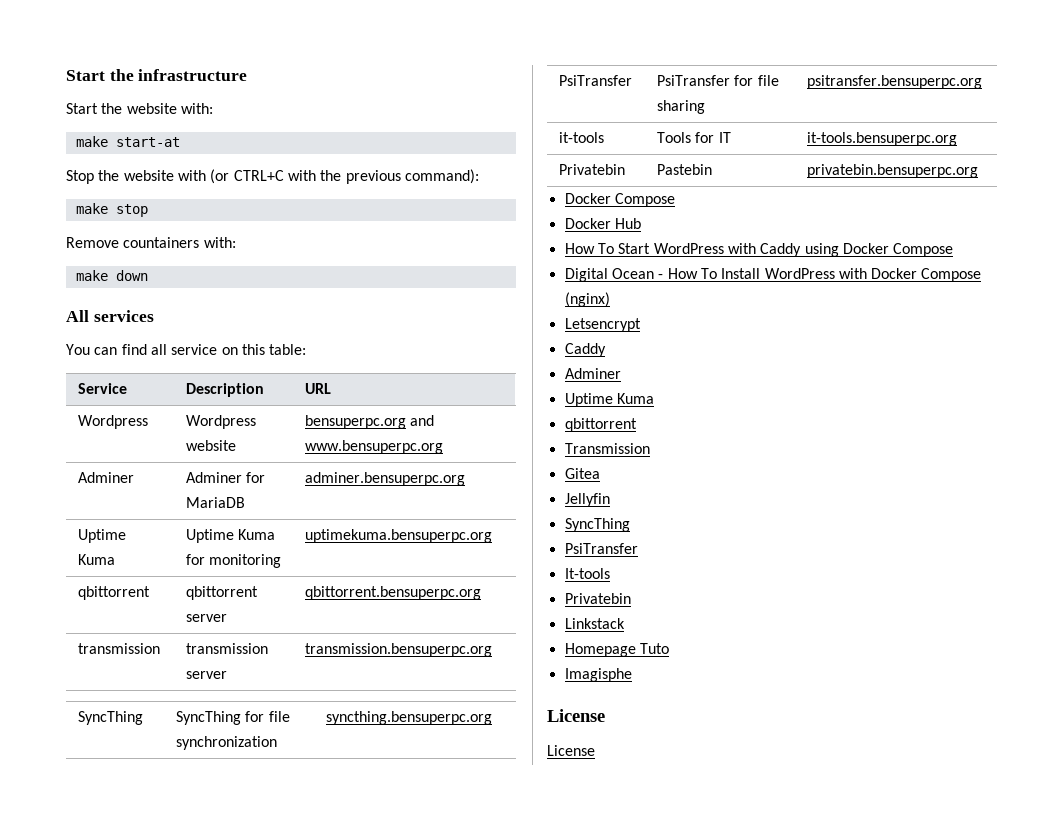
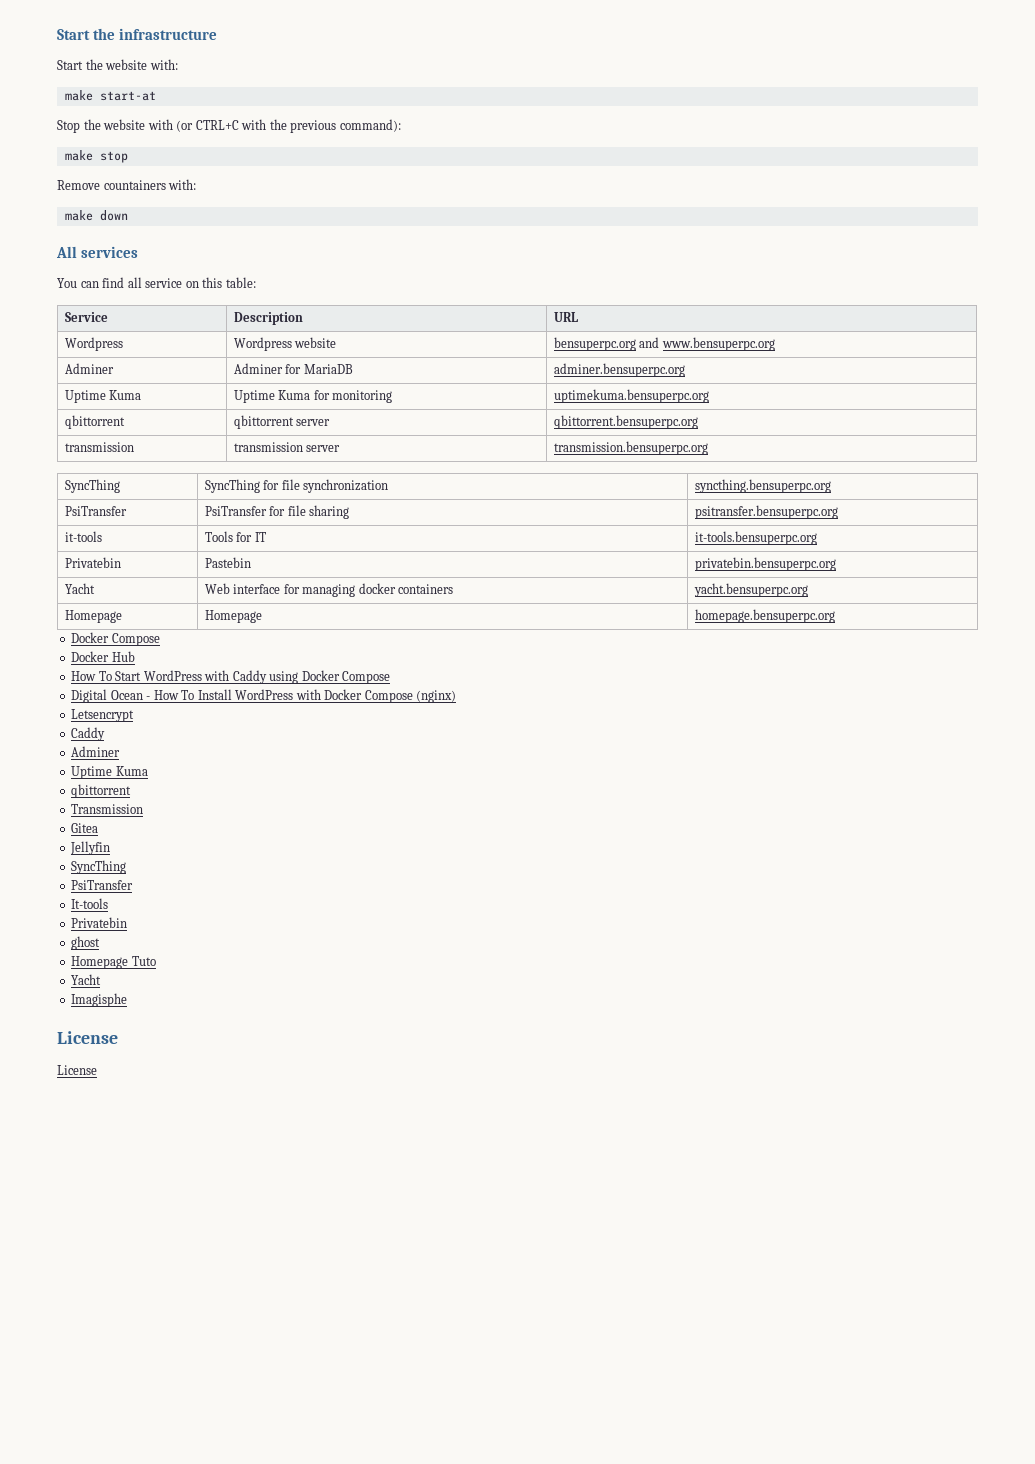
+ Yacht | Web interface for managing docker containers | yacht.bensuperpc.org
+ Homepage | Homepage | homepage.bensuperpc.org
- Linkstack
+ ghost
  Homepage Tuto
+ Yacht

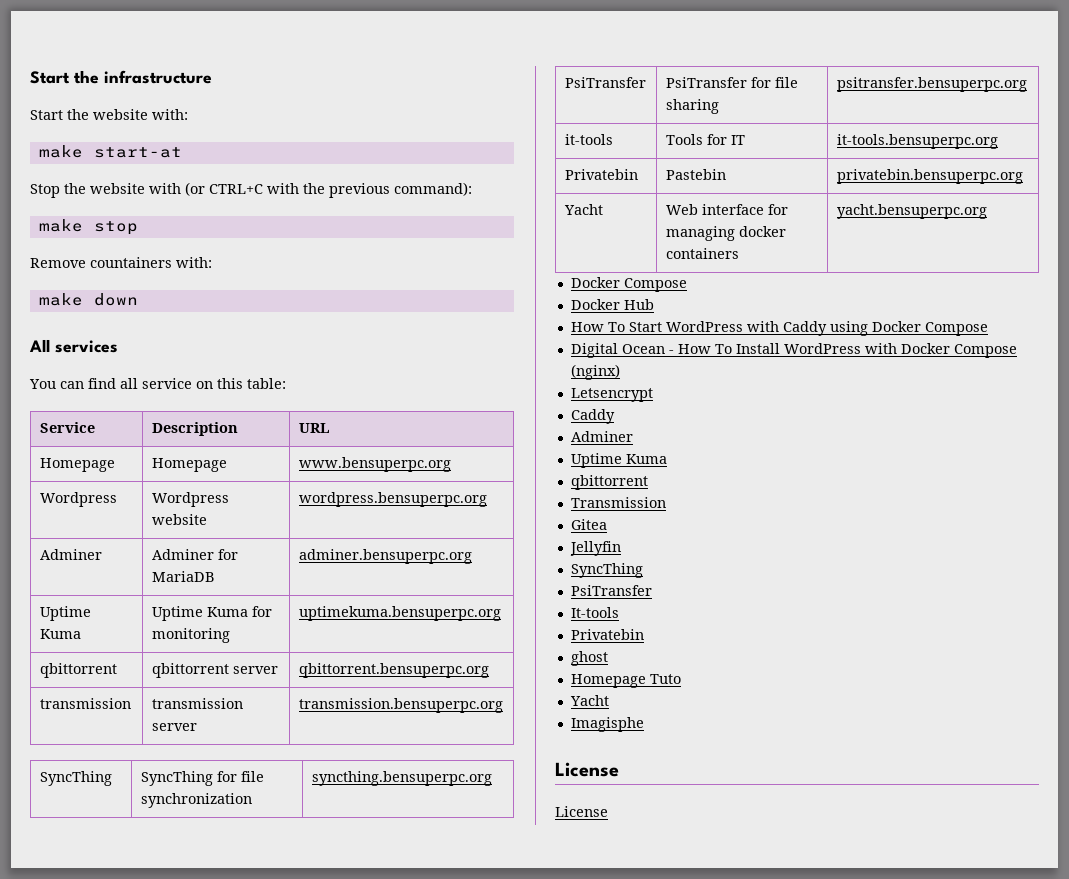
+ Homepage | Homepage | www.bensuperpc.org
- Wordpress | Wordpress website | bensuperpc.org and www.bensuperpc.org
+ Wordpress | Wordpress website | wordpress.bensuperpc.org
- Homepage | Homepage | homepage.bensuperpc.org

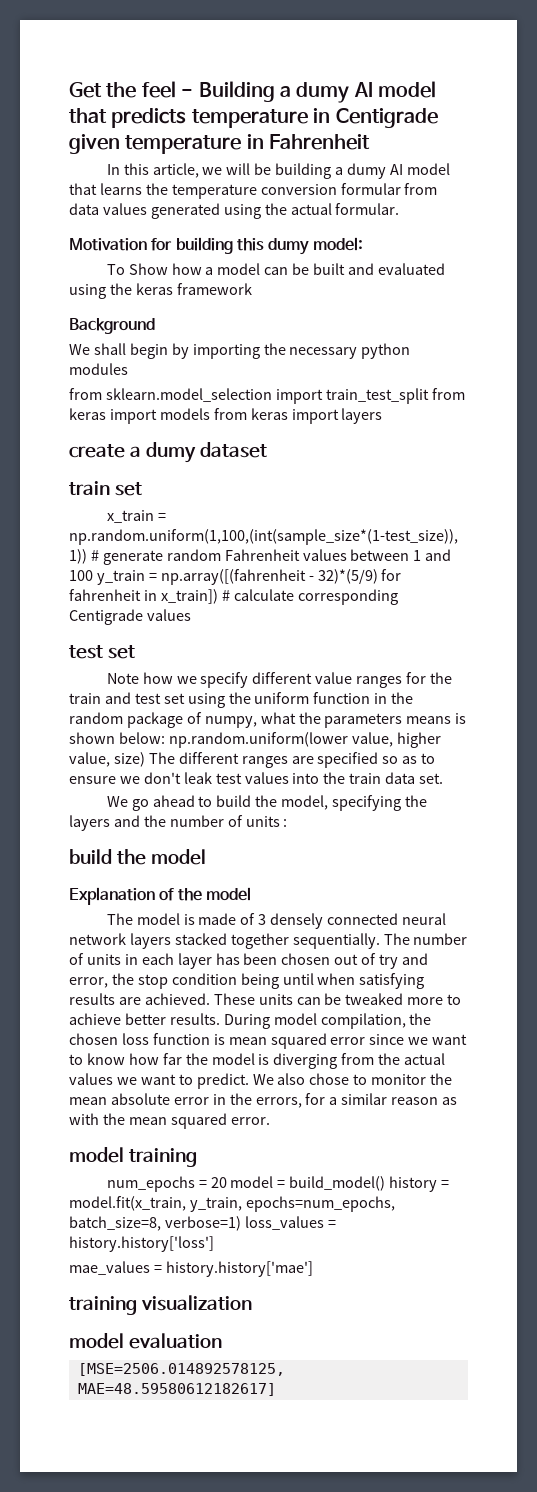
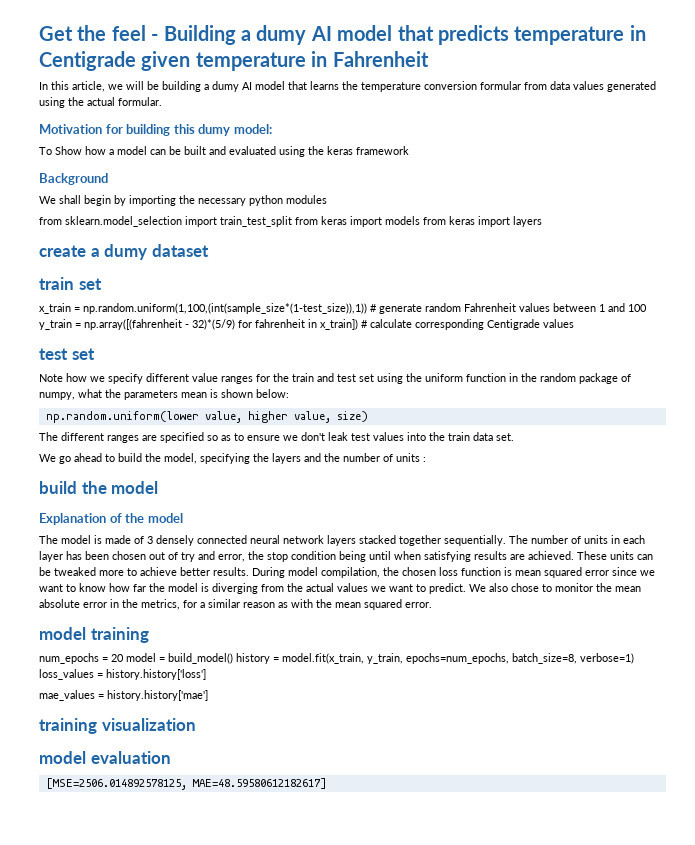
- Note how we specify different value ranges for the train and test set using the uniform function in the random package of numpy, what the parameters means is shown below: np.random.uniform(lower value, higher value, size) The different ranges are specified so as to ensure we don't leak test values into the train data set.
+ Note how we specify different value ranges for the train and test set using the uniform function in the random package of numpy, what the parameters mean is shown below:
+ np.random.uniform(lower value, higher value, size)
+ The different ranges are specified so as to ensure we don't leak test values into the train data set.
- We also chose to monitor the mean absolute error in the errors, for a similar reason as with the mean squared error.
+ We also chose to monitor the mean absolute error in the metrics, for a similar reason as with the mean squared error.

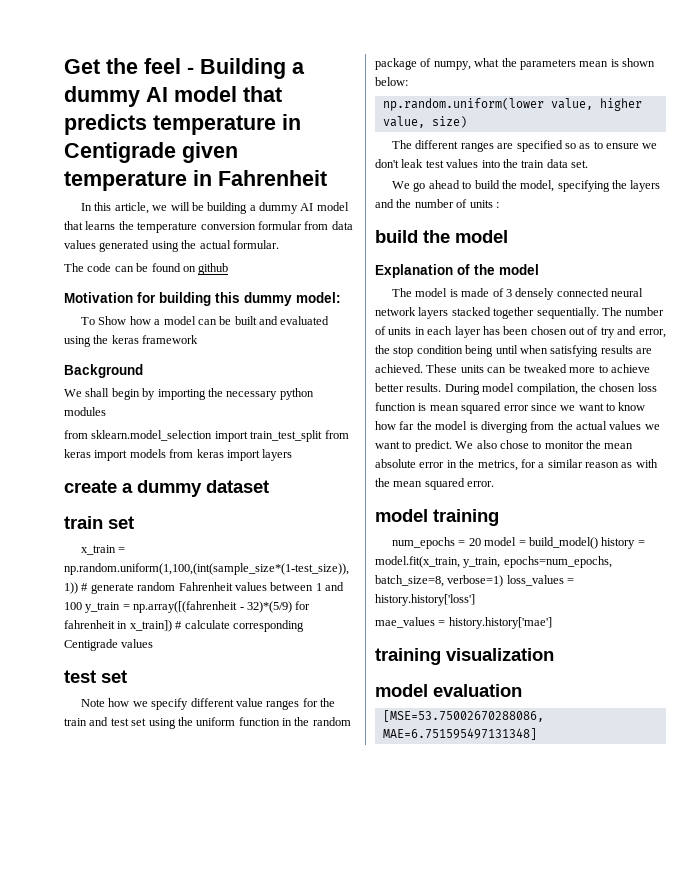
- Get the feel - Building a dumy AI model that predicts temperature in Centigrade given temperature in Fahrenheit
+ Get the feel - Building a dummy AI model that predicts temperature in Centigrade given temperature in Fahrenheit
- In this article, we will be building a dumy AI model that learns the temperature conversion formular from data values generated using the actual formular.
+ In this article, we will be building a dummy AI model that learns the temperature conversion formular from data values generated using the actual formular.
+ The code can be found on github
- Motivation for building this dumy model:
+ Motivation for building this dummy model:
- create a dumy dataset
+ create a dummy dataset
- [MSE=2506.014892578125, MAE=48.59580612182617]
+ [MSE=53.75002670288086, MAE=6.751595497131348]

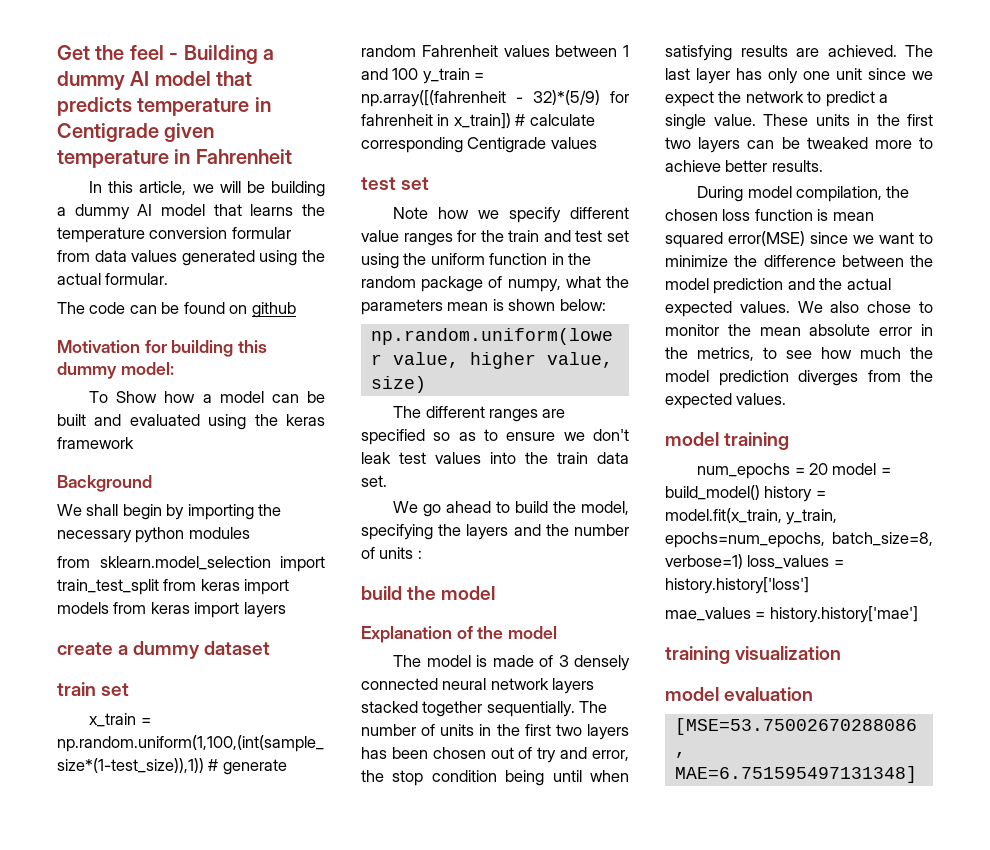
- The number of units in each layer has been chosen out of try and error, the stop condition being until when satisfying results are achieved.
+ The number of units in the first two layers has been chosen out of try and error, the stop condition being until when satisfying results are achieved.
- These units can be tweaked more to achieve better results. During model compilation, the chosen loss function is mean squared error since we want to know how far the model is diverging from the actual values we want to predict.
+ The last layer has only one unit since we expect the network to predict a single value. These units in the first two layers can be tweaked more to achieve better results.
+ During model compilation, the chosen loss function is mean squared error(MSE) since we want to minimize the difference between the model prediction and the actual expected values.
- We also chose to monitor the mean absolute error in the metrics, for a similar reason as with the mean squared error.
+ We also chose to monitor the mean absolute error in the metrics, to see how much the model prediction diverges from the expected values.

**Work required**
The pictures stay out; please reproduce everything else in the entries exactly.

**Exercise response**
+ Yacht | Web interface for managing docker containers | yacht.bensuperpc.org
+ Homepage | Homepage | homepage.bensuperpc.org
- Linkstack
+ ghost
  Homepage Tuto
+ Yacht

+ Homepage | Homepage | www.bensuperpc.org
- Wordpress | Wordpress website | bensuperpc.org and www.bensuperpc.org
+ Wordpress | Wordpress website | wordpress.bensuperpc.org
- Homepage | Homepage | homepage.bensuperpc.org

- Note how we specify different value ranges for the train and test set using the uniform function in the random package of numpy, what the parameters means is shown below: np.random.uniform(lower value, higher value, size) The different ranges are specified so as to ensure we don't leak test values into the train data set.
+ Note how we specify different value ranges for the train and test set using the uniform function in the random package of numpy, what the parameters mean is shown below:
+ np.random.uniform(lower value, higher value, size)
+ The different ranges are specified so as to ensure we don't leak test values into the train data set.
- We also chose to monitor the mean absolute error in the errors, for a similar reason as with the mean squared error.
+ We also chose to monitor the mean absolute error in the metrics, for a similar reason as with the mean squared error.

- Get the feel - Building a dumy AI model that predicts temperature in Centigrade given temperature in Fahrenheit
+ Get the feel - Building a dummy AI model that predicts temperature in Centigrade given temperature in Fahrenheit
- In this article, we will be building a dumy AI model that learns the temperature conversion formular from data values generated using the actual formular.
+ In this article, we will be building a dummy AI model that learns the temperature conversion formular from data values generated using the actual formular.
+ The code can be found on github
- Motivation for building this dumy model:
+ Motivation for building this dummy model:
- create a dumy dataset
+ create a dummy dataset
- [MSE=2506.014892578125, MAE=48.59580612182617]
+ [MSE=53.75002670288086, MAE=6.751595497131348]

- The number of units in each layer has been chosen out of try and error, the stop condition being until when satisfying results are achieved.
+ The number of units in the first two layers has been chosen out of try and error, the stop condition being until when satisfying results are achieved.
- These units can be tweaked more to achieve better results. During model compilation, the chosen loss function is mean squared error since we want to know how far the model is diverging from the actual values we want to predict.
+ The last layer has only one unit since we expect the network to predict a single value. These units in the first two layers can be tweaked more to achieve better results.
+ During model compilation, the chosen loss function is mean squared error(MSE) since we want to minimize the difference between the model prediction and the actual expected values.
- We also chose to monitor the mean absolute error in the metrics, for a similar reason as with the mean squared error.
+ We also chose to monitor the mean absolute error in the metrics, to see how much the model prediction diverges from the expected values.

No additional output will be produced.